Say, we aim to develop a prediction model to predict diabetes (a binary variable) based on some sociodemographic and clinical risk factors. \n We fit logistic regression model as follows: mod <- glm(diabetes ~ age + sex + race + education + triglycerides + protein + bilirubin + phosphorus + sodium + potassium + globulin + calcium, data = dat.train, family = binomial). \n The predicted probability of diabetes is calculated as: pred.diabetes <- predict(mod, type = 'response', newdata = dat.test). How would you calculate the area under the curve (AUC) values on the test data (dat.test)?

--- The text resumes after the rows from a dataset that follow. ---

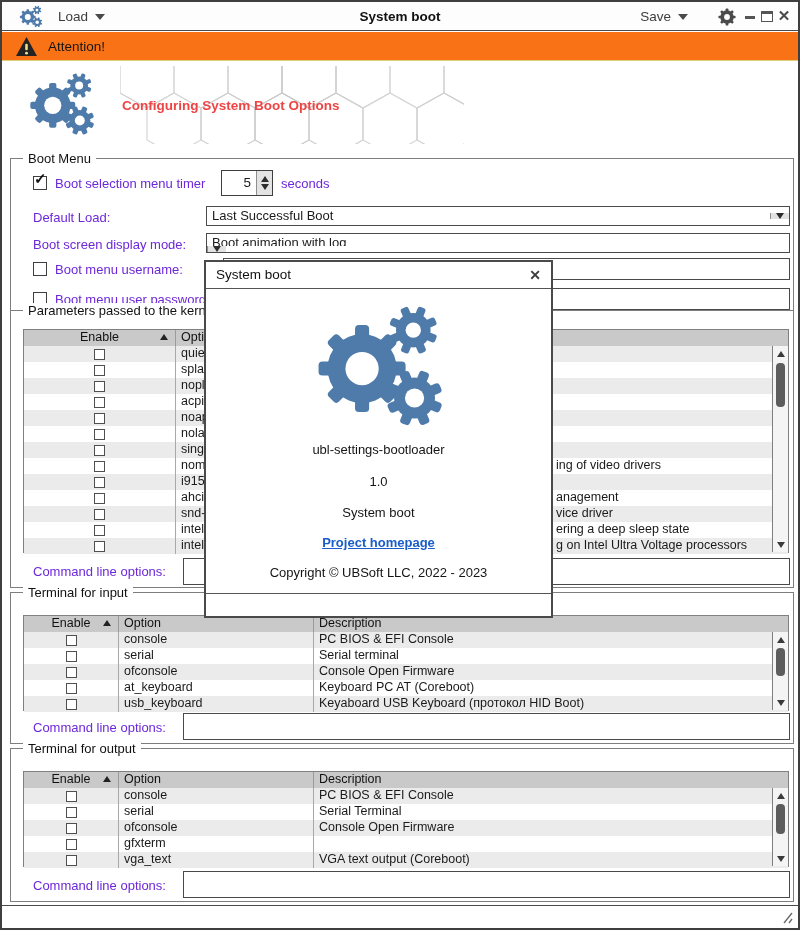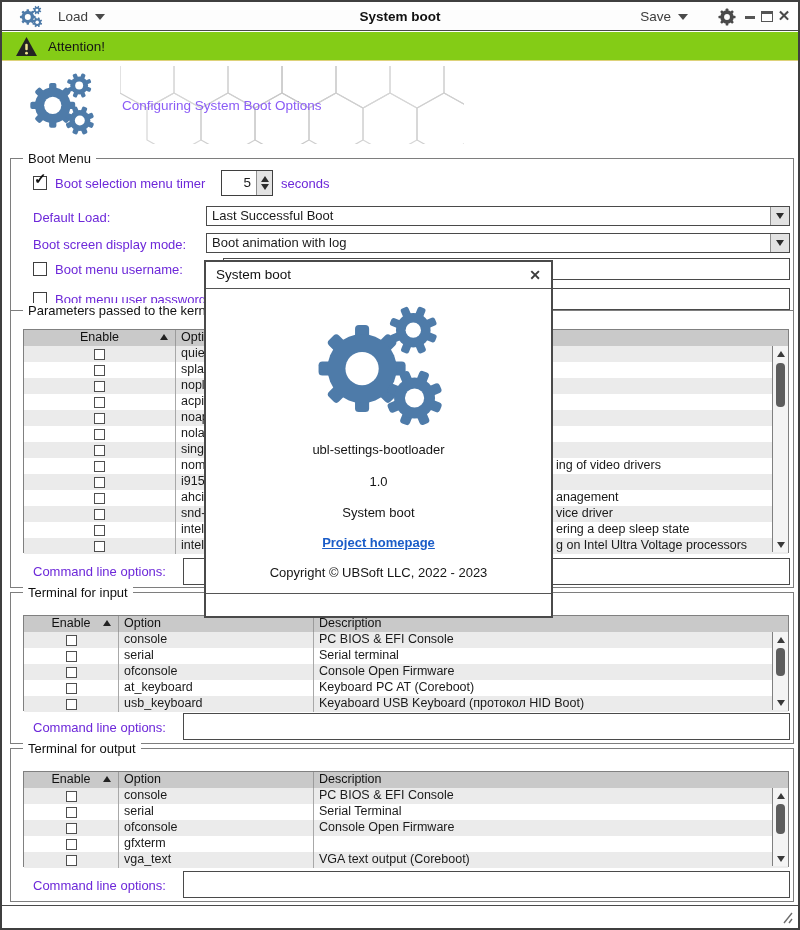"Attention!" .warnbar { background: #84cc16 -> #f97316 }
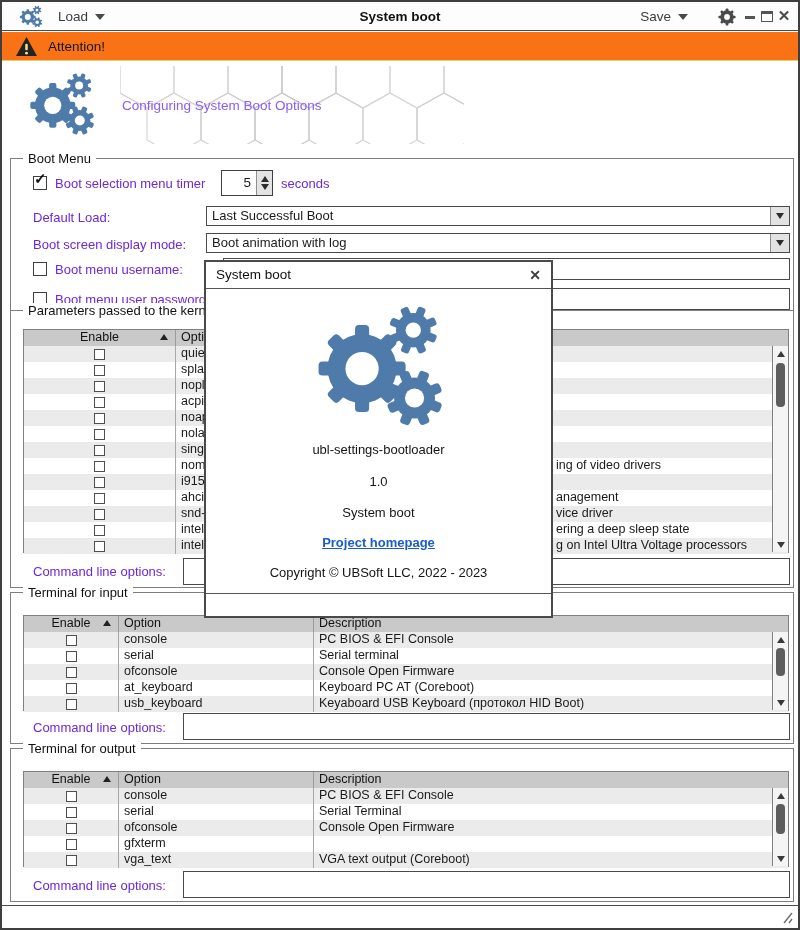"Configuring System Boot Options" .apphead h1 { color: #8b5cf6 -> #ef4444; font-weight: normal -> bold }
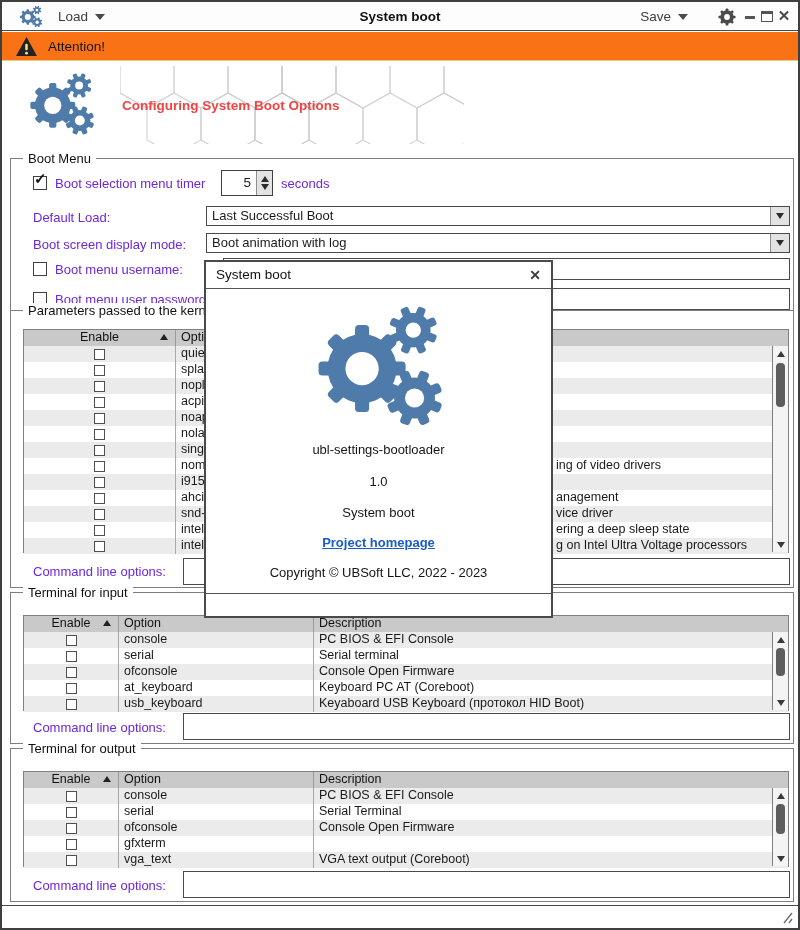"Last Successful Boot" div.combo { align-items: none -> center }
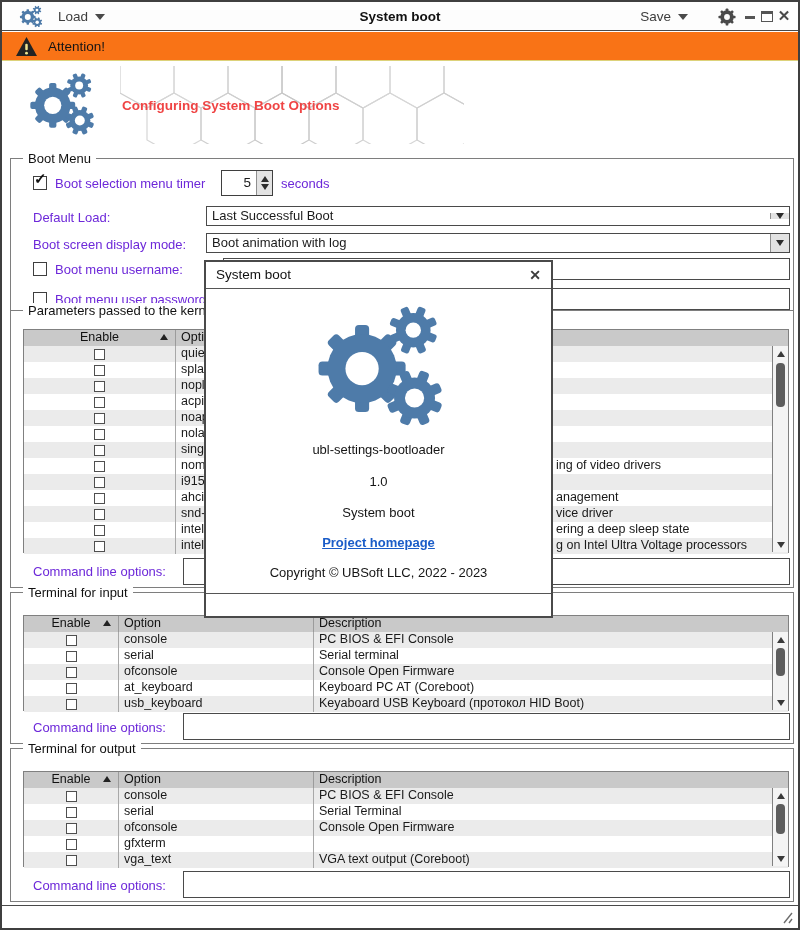"Boot animation with log" div.combo { flex-direction: none -> column }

- A. pROC::roc(dat.train$diabetes, pred.diabetes)
- B. pROC::roc(mod)
- C. pROC::roc(dat.test$diabetes, pred.diabetes)
- D. pROC::roc(dat.test$diabetes)
- E. pROC::roc(dat.test$pred.diabetes)
Say, you aim to build a prediction model to predict CVD among Canadian adults using logistic regression. Which methods could be used to deal with model overfitting? (select ALL that apply)
- A. Model fitting on full dataset
- B. Selecting 20% of data
- C. Spliting the dataset into training and testing sets
- D. 1-fold/leave-one-out cross-validation
- E. Increasing the number of predictors in the model
- F. 10-fold cross-validation
- G. Bootstrapping
Data splitting is one of the techniques to get optimism-corrected predictions. But there are other methods as well that can be used to deal with model overfitting, such as cross-validation and bootstrapping.